A hurried life is one in which we abruptly and rashly run from activity and event without being fully present. A hurried life gets frustrated when at the stoplight the Infinity we’ve chosen to get behind goes slower off the line than the Honda Odyssey. A hurried mind wonders who just caused the SmartPhone to chirp with a text, tweet or email, while holding a conversation with a real person.
A busy life, however, is one lived with intentional focus upon what God has designed us to do. It causes our feet to hit the floor before the alarm goes off with a focused objective. We move with an awareness and alterness that “this is the day that the Lord has made,” and we are not idle but working hard for Him (Col 3:23). A busy life wastes no extra movement but focuses our energy for a specific task.
We are called by God to be busy, but not to be hurried.

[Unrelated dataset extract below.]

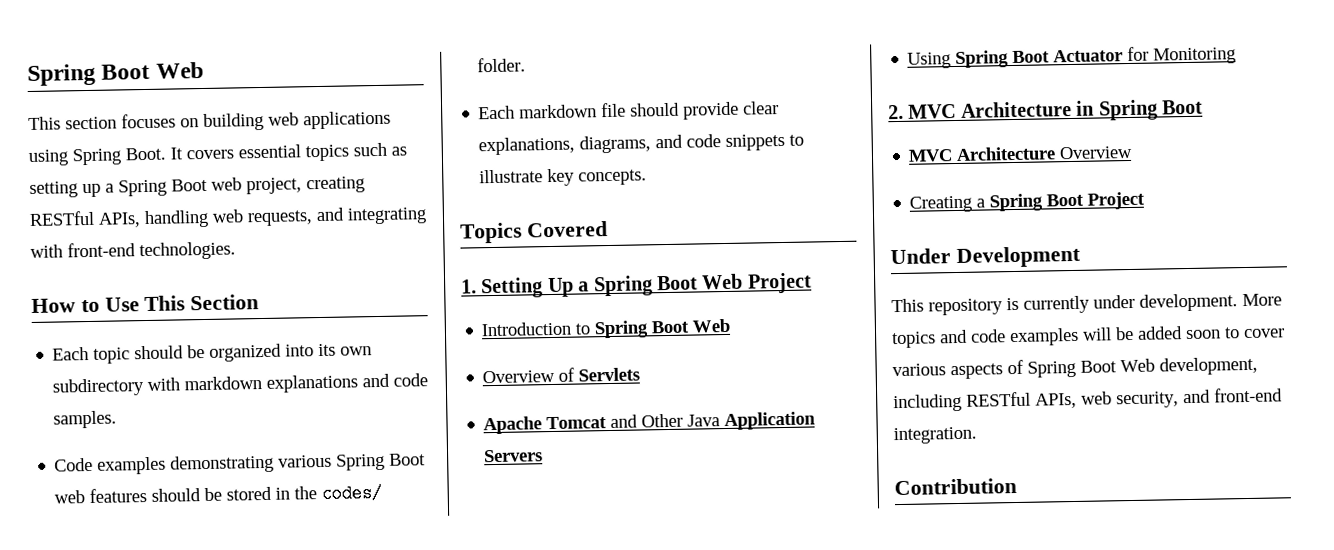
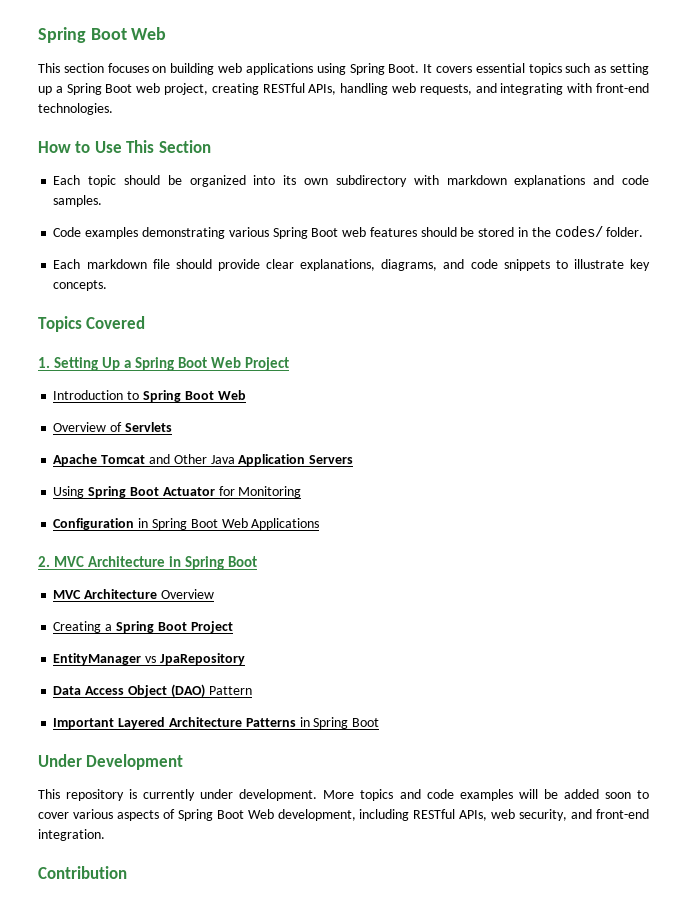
+ Configuration in Spring Boot Web Applications
+ EntityManager vs JpaRepository
+ Data Access Object (DAO) Pattern
+ Important Layered Architecture Patterns in Spring Boot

The hebrew word for “hurried” is mahar which means to “be impetuous, rash, quick or swept away.” It is an exhausting existence and one that leaves us fatigued and with our legs swept from under us. It is one that we need to work to ruthlessly eliminate.
Lewis Grant provides these markers for a hurried life:
you find yourself rushing even when there’s no reason to you set up mock races (‘Ok, kids, lets see who can take a bath faster’) that are really about your need to get through it. you indulge in self-destructive escapes from fatigue: abusing alcohol, watching too much TV, [refreshing Facebook timelines, reading blogs.]
So are you living a hurried or busy life? How can you ruthlessly eliminate the hurry from your life today?